For a 20-29 gallon tank just buy any sleek looking LED fixtures that fit the tank. Don't even look at the amazing differences between sellers/manufacturers - they are all better than the other.


----------



## Cavan Allen (Jul 22, 2004)

niko said:


> Even the cheapest dimmest LED will grow demanding plants IF the water column is not more than 8". Get at 18" depth and more and all of a sudden the amazing LED is just a sleek housing and not much more. Instead of common sense people buy into sales pitches and sleek looks.
> .


This is demonstrably not true. You are beating a horse that has long been dead.


----------



## Tugg (Jul 28, 2013)

[joke] What!?!. LEDs have like 5 volts supplying their photons, while fluorescents have hundreds of volts. Everyone knows that the photons that leave an LED move much slower than the ones from a fluorescent tube. With their decreased speed, they simply CAN NOT reach the bottom of a standard depth tank.

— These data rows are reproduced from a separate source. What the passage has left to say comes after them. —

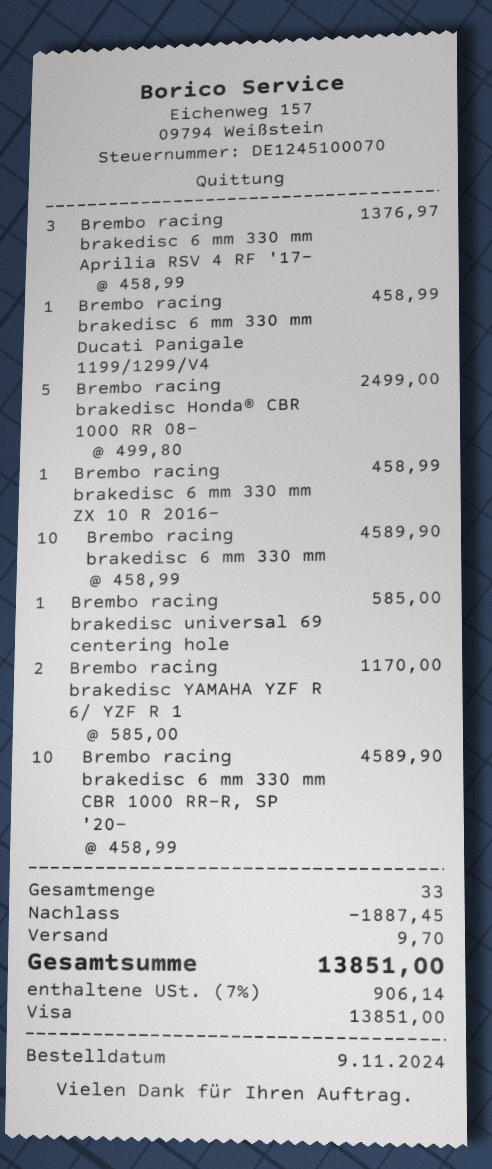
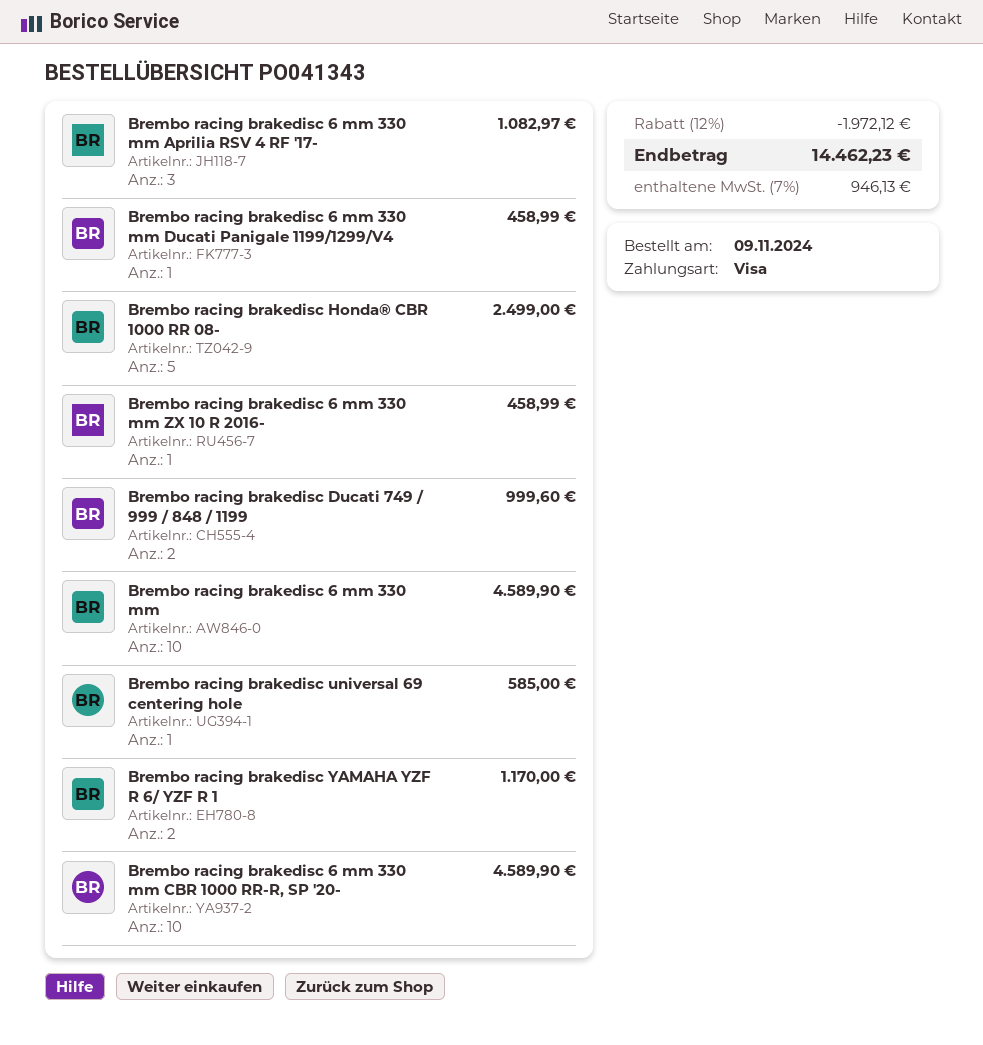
Brembo racing brakedisc 6 mm 330 mm Aprilia RSV 4 RF '17-: 3 for 1376.97 -> 3 for 1082.97
Brembo racing brakedisc Ducati 749 / 999 / 848 / 1199: none -> 2 for 999.60
discount: 1887.45 -> 1972.12
shipping: 9.70 -> none
tax: 7% = 906.14 -> 7% = 946.13
total: 13851.00 -> 14462.23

LED photons simply aren't fast enough, it doesn't matter how may shoot out of the fixture. [/joke]


----------



## Michael (Jul 20, 2010)

Hmmm. . .slow photons. . .if they exist, Texas would be a good place to look for them.


----------



## Zapins (Jul 28, 2004)

Haha good one Tugg!

I think that is the same reason you see someone far away clap before you hear them - your eyes are in FRONT of your ears.


----------



## micheljq (Mar 25, 2013)

I have success growing plants in my 24" deep tank with leds.

Michel.


----------